* **What to do**:
How many lines of the entries below contain the string "file"? State the number alone.
---------- Recorded data ----------
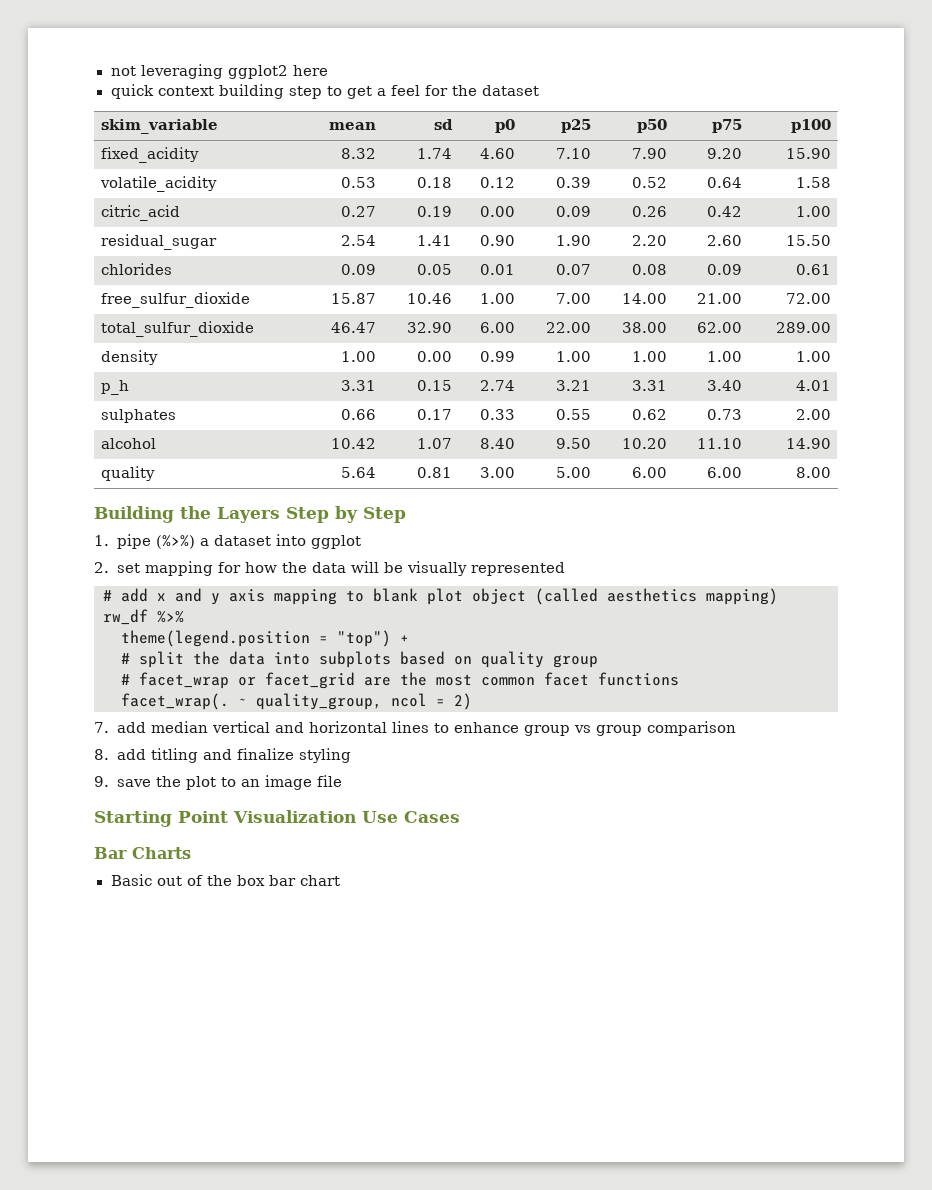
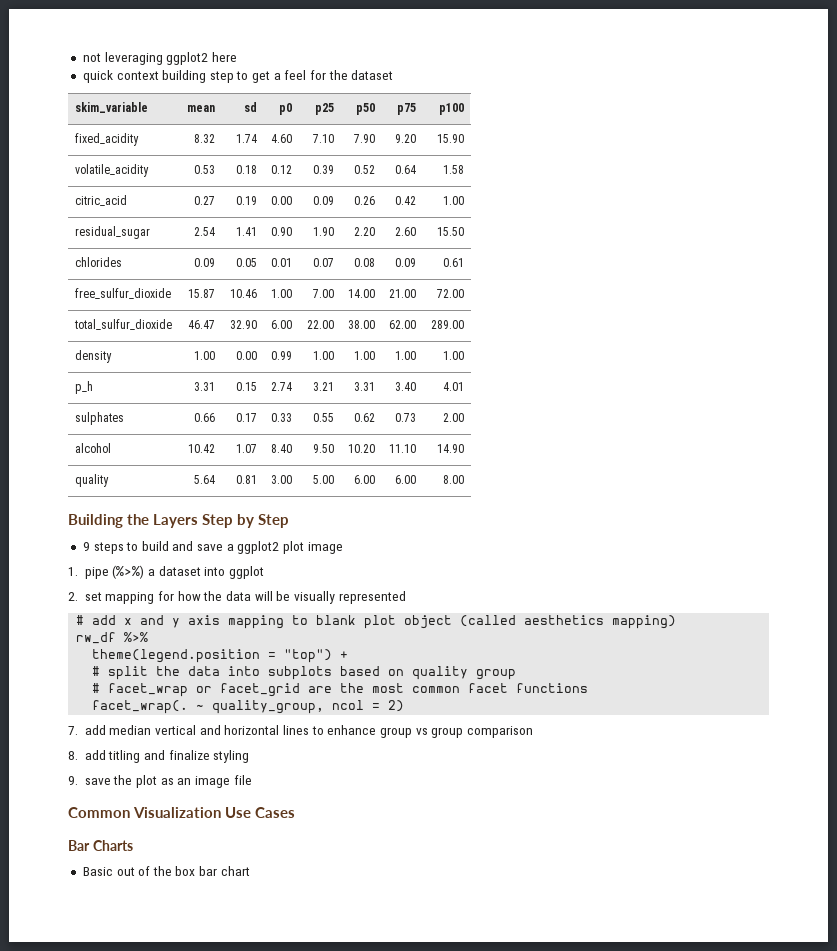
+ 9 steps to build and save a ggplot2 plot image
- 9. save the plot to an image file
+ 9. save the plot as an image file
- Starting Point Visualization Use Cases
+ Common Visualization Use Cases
----------
* **Task answer**:
2